Nearly a month into spring and as plants start to bloom and we edge towards summer, many Americans are struggling with the return of their seasonal allergies and the high pollen count. Roughly 8 percent of people over the age of 18 in the United States suffer from hay fever, according to the Centers for Disease Control and Prevention (CDC). When pollen season gets going in early spring, a number of common allergy triggers grow more prominent, particularly tree pollen and grass pollen. Allergic rhinitis, otherwise known as hay fever, is accompanied by various uncomfortable hay fever symptoms, including sneezing, coughing, a runny nose, nasal congestion, watery eyes, and fatigue.
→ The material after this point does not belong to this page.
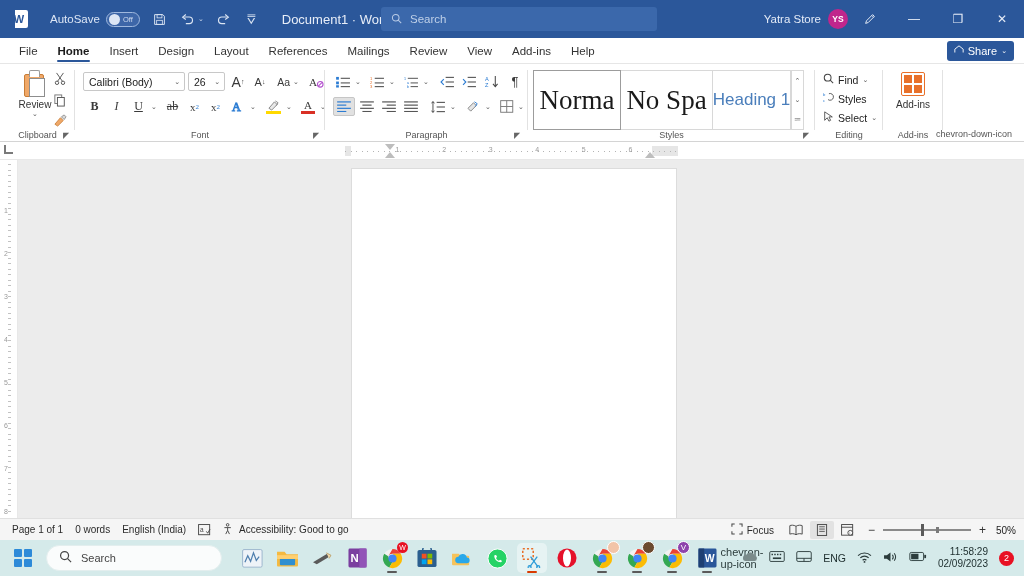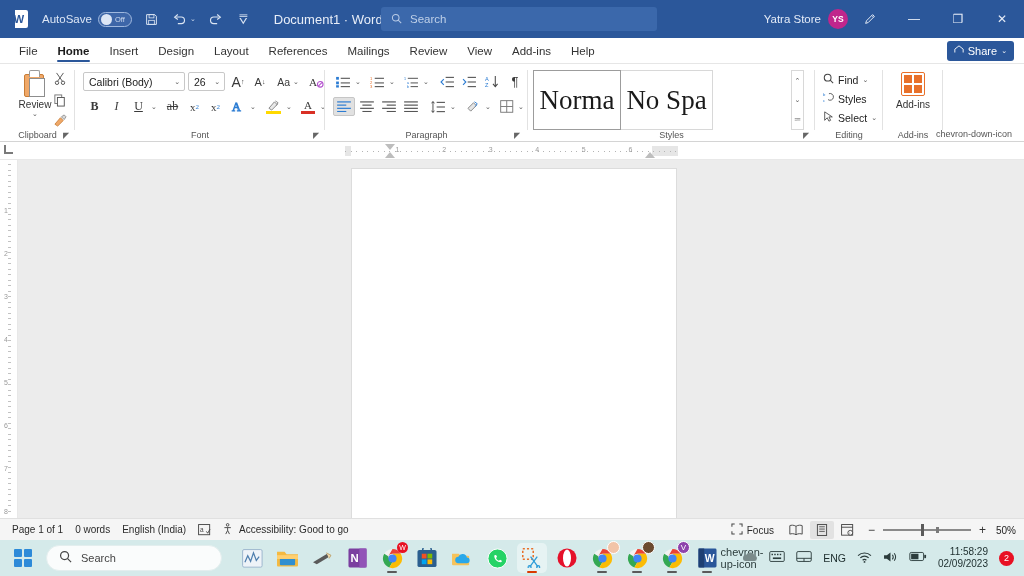"AutoSave" .tb-label { margin-left: 14px -> 22px }
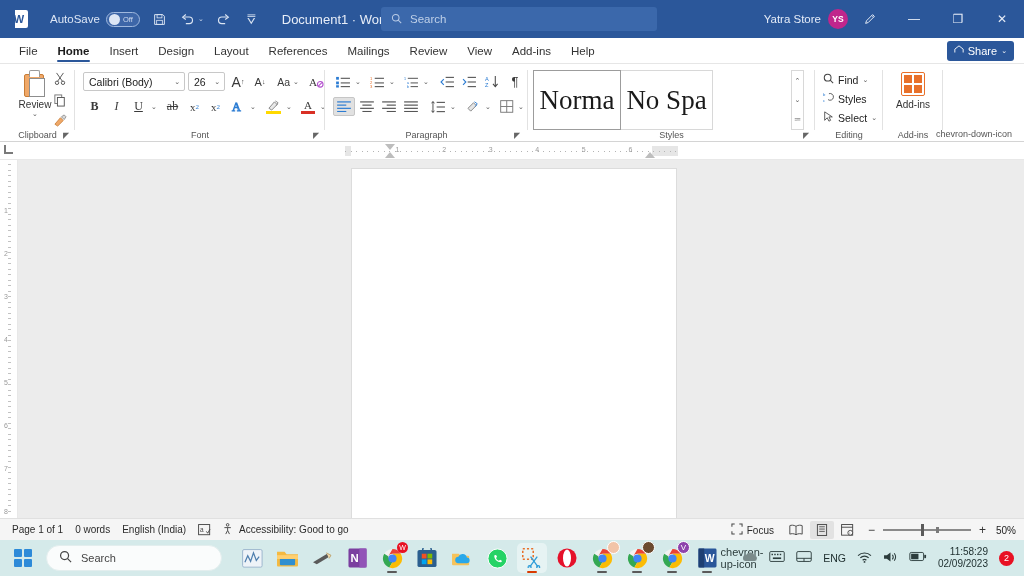"Heading 1" div.stylebox { html: none -> <div> <span>Heading 1</span> </div> }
Fortunately, the majority of seasonal allergic rhinitis cases do not require a trip to the doctor, as there are ample over-the-counter medications available to treat hay fever and allergy symptoms, whether you are affected by itchy eyes or a sore throat. Some of the most popular of these are antihistamines, decongestants, and nasal steroids. You don't need a prescription to purchase many varieties of these, but a pharmacist can assist you when it comes to selecting the right one. For the best advice on seasonal allergy medication from your pharmacist, inform them of any allergies you have and any medication or supplements you are currently taking.
Promising research is underway into a number of new treatments and options for allergy relief. One recent study by the University of Alberta found babies from families with pets were less likely to develop allergies. Anita Kozyrskyj, the pediatric epidemiologist at the head of the study, suggested drug companies might develop a new supplement to increase immunity to allergens.
In the meantime, we have compiled some information on three of the most common over-the-counter remedies used to treat those affected by seasonal allergies.
Most people who suffer from allergies will be familiar with antihistamines. Histamines are a natural substance released by the body when it has an allergic reaction and these are countered by antihistamines. These medications alleviate a number of uncomfortable allergy symptoms such as a runny nose or itchy eyes and often have an anti-inflammatory effect.
Antihistamines come in two forms: first generation (sedating) antihistamines and second generation (non-sedating). The second generation variety is more commonly used by allergy sufferers, in part because they are less likely to result in certain side effects, such as drowsiness. Popular examples of second generation antihistamines include Zyrtec, Claritin, and Benadryl, and all are available in their cheaper generic forms cetirizine, loratadine, and diphenhydramine.
Antihistamine eye drops may also prove an effective treatment for short-term relief from some of the more irritating hay fever symptoms, such as itchy eyes.
Non-prescription decongestants can be an effective remedy for nasal symptoms and relieve painful pressure in the head and sinuses. Decongestants narrow the blood vessels responsible for causing nasal congestion, allowing air to flow naturally through the nasal passages once more.
Some of the most popular over-the-counter decongestants of alleviating a stuffy nose are Sudafed (pseudoephedrine) and Afrin (oxymetazoline). Decongestants are available in a number of different forms, inclusion oral capsules, tablets, and decongestant nasal sprays.
A stuffed up or runny nose are very common symptoms experienced by people with seasonal allergies, often making it difficult to breathe. Topical nasal corticosteroid sprays, for example, Nasacort (triamcinolone), work to relieve symptoms of hay fever, such as congestion, itchy red eyes and sneezing by reducing inflammation in the nose.
More powerful varieties of this medication are available on prescription, but it might be worth trying an over-the-counter option such as Flovent Hfa (fluticasone propionate) or Flonase (fluticasone) before an expensive trip to the doctor.
Still struggling with hay fever and allergy symptoms?
Over-the-counter medication is a useful addition to your medication cupboard and to counter the symptoms of experienced by many during pollen season. It may also save you money on your overall medical bills, helping you avoid unnecessary trips to the doctor and expensive prescription medication or allergy shots.
If you are one of the millions of Americans struggle with seasonal allergies, talk to your pharmacist to find out which non-prescription medication will best ease your symptoms. If your allergy symptoms are particularly severe it may be necessary to speak to a physician about prescription medications or to schedule a blood test or skin test to measure the body's reaction to allergens, such as dust mites, pollen, and certain foodstuffs.